We then proceeded in our car to the Southwest part of the peninsula to the place known as Gunnuhver. Here the scenery changes from rocky lava to clay like surface with mud pools and steam emanating from the ground. In fact, there is so much steam that the smell of sulphur can hardly be avoided. The ground also changes to a pallette of colours probably due to the different minerals in the ground. Like New Zealand, it is quite a fascinating sight.
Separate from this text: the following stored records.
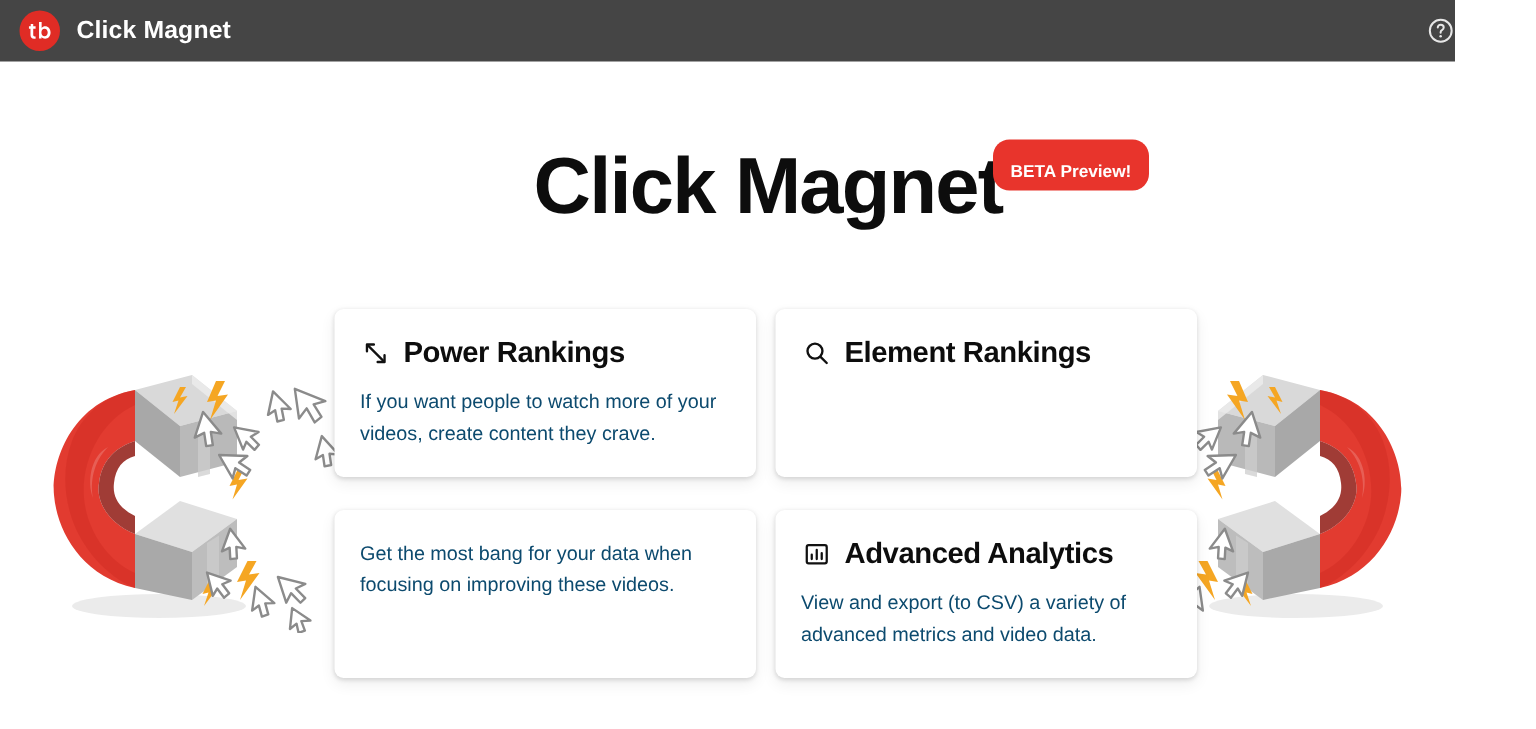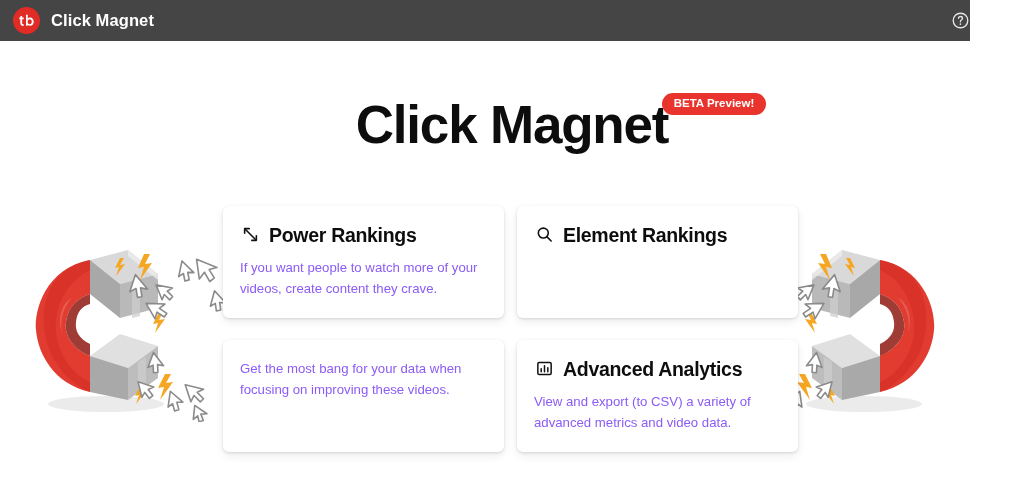"BETA Preview!" .beta-badge { padding: 4px 12px 5px 12px -> 16px 12px 5px 12px }
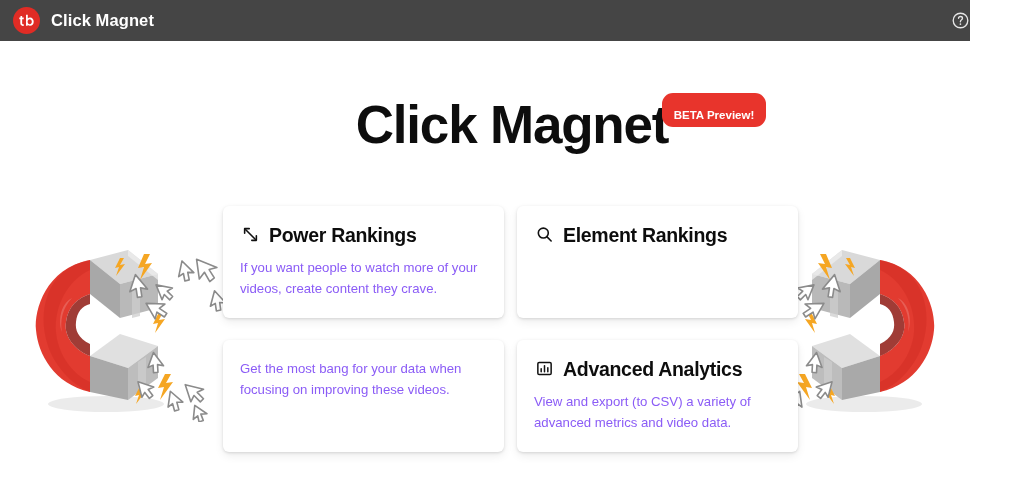"Power Rankings" .card-head { align-items: none -> center }
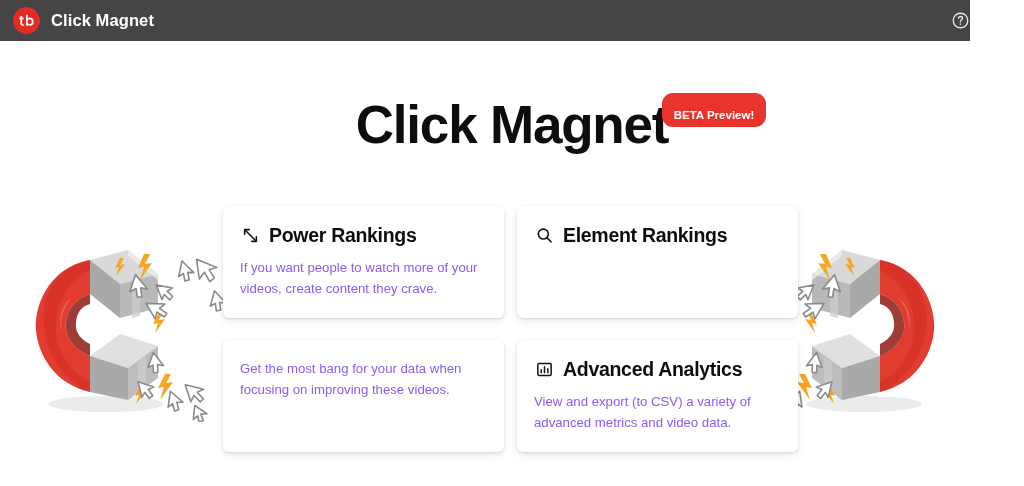"If you want people to" .card-desc { color: #8b5cf6 -> #0c4a6e }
In typical Icelandic fashion, this place also has a story.
“The name Gunnuhver is derived from a ghost, Gudrun Onundardottir (nicknamed Gunna), who was a crofter from near Kirkjubol, on land owned by lawyer Vilhjalmur Jonsson. When Gunna failed to pay the rent Vilhjalmur took away her only belongings, a cooking pot. Gunna became mad with fury, refused to drink holy water and dropped dead… On the way to the cemetery the men who carried Gunna’s coffin noticed that it became suspiciously lighter. Whilst the grave was dug, people heard ‘No need deept to dig, no plans long to lie’ – Obviously this was Gunna talking, who had becaome a hateful ghost. The next night Vilhjalmur was found on the heath, blue and with broken bones – the revenge of Gunna.
As time went on Gunna became more powerful and no one could stop her. So the locals decided to enlist the help of the priest, Eiríkur. To persuade him to help them, they sent him a supply of brennivín, which he was known to like. With this, he supplied them with an enchanted ball of yarn. He told them to trick Gunna in grabbing one end of it and then the ball will take her away forever.
They did what he asked of them and when Gunna grabbed the yarn, the ball started rolling and pulling her with it. They were then both last seen plunging into a large fumarole. Since then, she no longer could cause any trouble and the rumarole has borne her name.”
This happened 400 years ago. As is, I am glad we visited this during daytime. The steam and mists can certainly turn eerie when it gets darker!
To keep visitors safe, there are walkways and ramps here. As the water coming from the ground can get really hot, we were careful not to stray from the designated areas. When we were there, we saw one of the ramps which had broken into pieces and collapsed into the vent. Hopefully no one got hurt in that!
After all that steam which reminded me of a sauna, I guess we were ready then for the spa, which just so happens to be the biggest hot tub in the world!